É o que leciona Ives Gandra Martins[5]:

“Uma taxa cujo valor da imposição superasse de muito o custo do serviço público decorrente perderia sua característica fundamental de taxa para cobrir o poder de polícia e, por decorrência, seria ilegítima.”

A taxa deve ser proporcional ao custo do serviço, nos termos do art. 13, §3º, da LCP nº 140/11. Nesse sentido, corrobora a jurisprudência do STF[6]:

“A taxa, enquanto contraprestação a uma atividade do Poder Público, não pode superar a relação de razoável equivalência que deve existir entre o custo real da atuação estatal referida ao contribuinte e o valor que o Estado pode exigir de cada contribuinte”
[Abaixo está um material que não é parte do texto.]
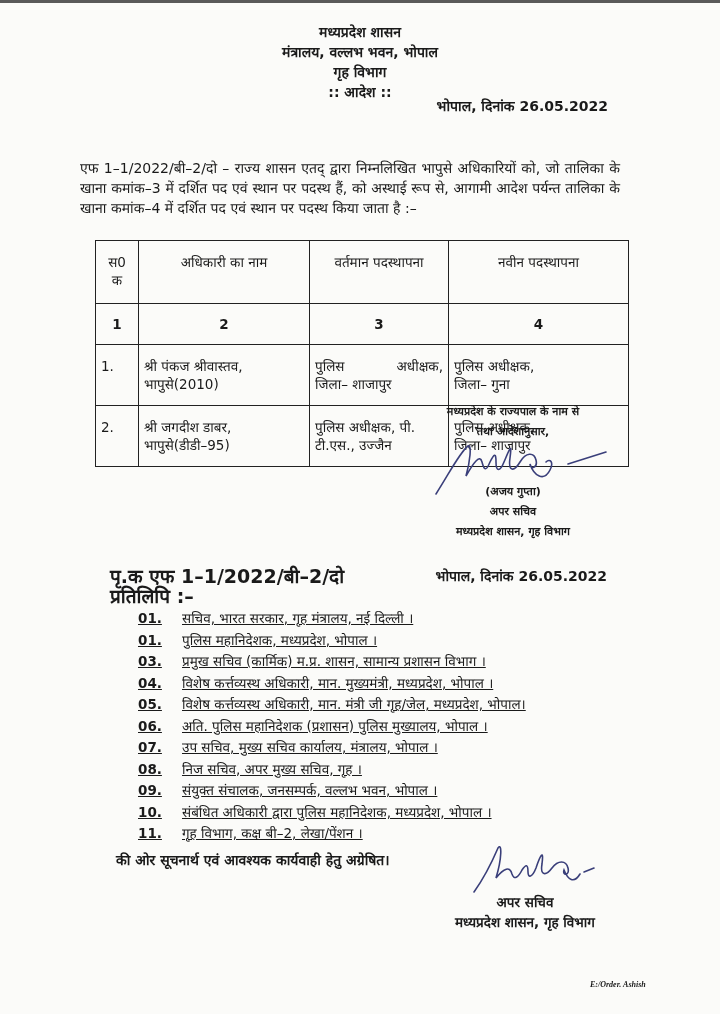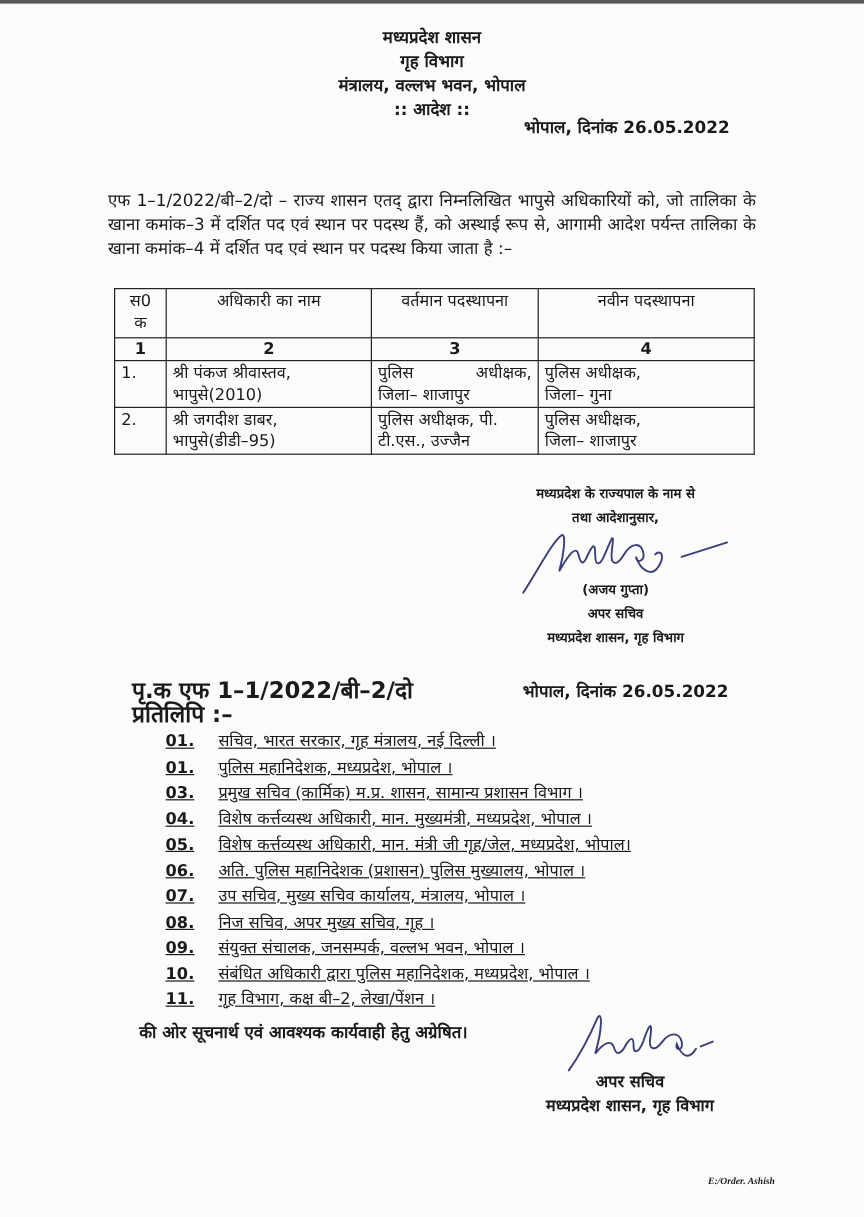"गृह विभाग" span.l { order: before "मंत्रालय, वल्लभ भवन, भोपाल" -> after "मंत्रालय, वल्लभ भवन, भोपाल" }
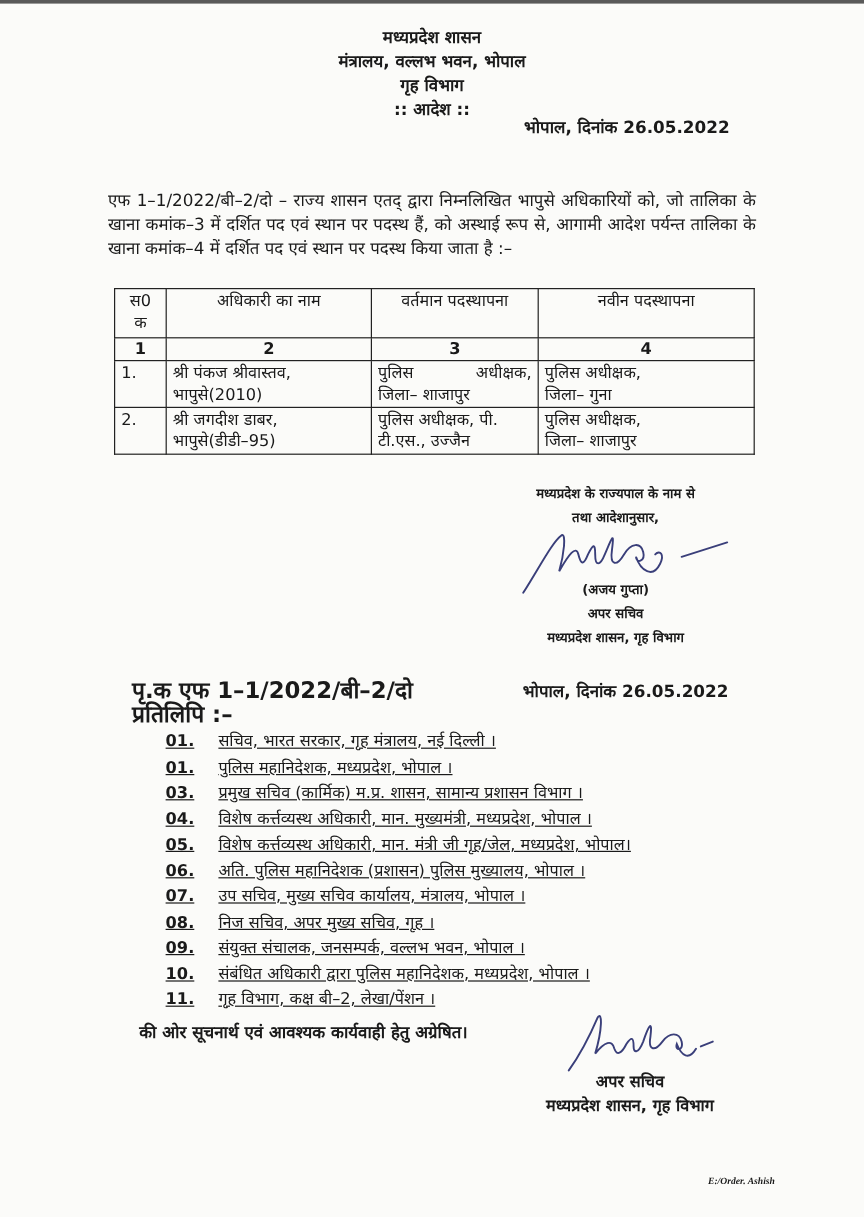"एफ 1–1/2022/बी–2/दो – राज्य शासन" .para { left: 90px -> 80px }
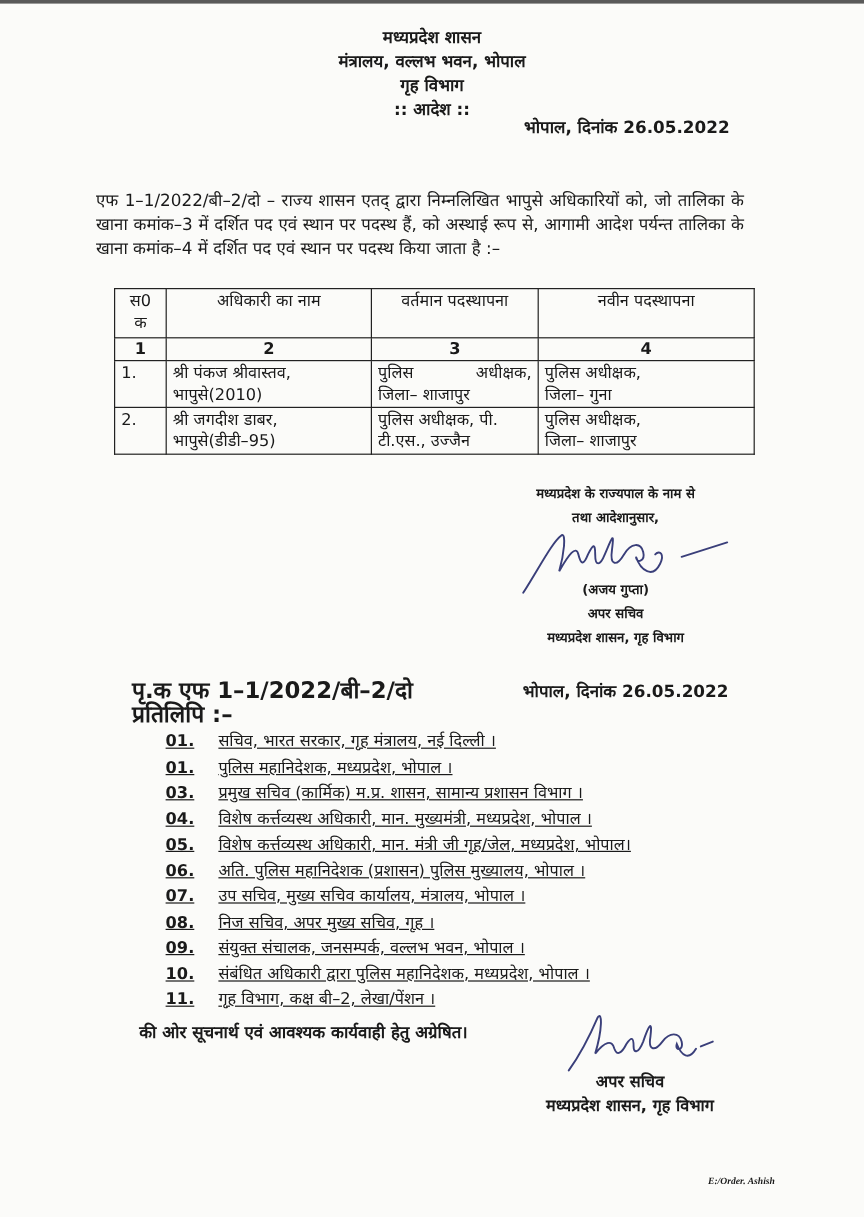"स0 क" table.t td, table.t th { padding: 1px 5px -> 12px 5px }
Dessa forma, faltando à taxa de fiscalização a “razoável equivalência” do elemento contraprestacional próprio dessa espécie de tributo verifica-se inconstitucional por ferir de morte o primado constitucional do não-confisco.

(IV) PROPORCIONALIDADE DA MOTIVAÇÃO LEGISLATIVA

Para um amplo juízo de proporcionalidade dos PLs dissecados, imprescindível investigar o contexto e motivação legiferante em que se insere. Nesse sentido, destaca-se, por exemplo, a justificativa trazida pelo Estado do Rio de Janeiro:

“Diante do risco de perda dos Royalties decorrentes da exploração do Petróleo, o Estado do Rio de Janeiro será o maior prejudicado com considerável redução da receita para o ano de 2013. (…) O presente projeto vem ao encontro das medidas adotadas para evitar lesão irreparável aos cofres públicos do Estado.”

Verifica-se que a motivação para a instituição da taxa de fiscalização não é a tutela ambiental ou regulatória das atividades petrolíferas desenvolvidas nos Estados. Ao revés, a indiscreta busca por recursos norteia a iniciativa legislativa e esclarece que a razão de ser da taxa é evitar perdas aos cofres públicos oriundas da minoração da receita dos Estados com a perda dos Royalties da exploração do petróleo.

Na lição de José Joaquim Gomes Canotilho[7], o princípio da proporcionalidade constitui “um limite constitucional à liberdade de conformação do legislador”.

A jurisprudência do Supremo Tribunal Federal[8] ressoa os conceitos acima traçados:

“O Poder Público, especialmente em sede de tributação, não pode agir imoderadamente, pois a atividade estatal acha-se essencialmente condicionada pelo princípio da razoabilidade, que traduz limitação material à ação normativa do Poder Legislativo. (…) O princípio da proporcionalidade, nesse contexto, acha-se vocacionado a inibir e a neutralizar os abusos do Poder Público no exercício de suas funções, qualificando-se como parâmetro de aferição da própria constitucionalidade material dos atos estatais.”

Assim, com espeque em tudo quanto exposto acima, verifica-se, da ponderação entre fins e meios, que a taxa de fiscalização revela franca contumácia ao princípio da proprcionalidade.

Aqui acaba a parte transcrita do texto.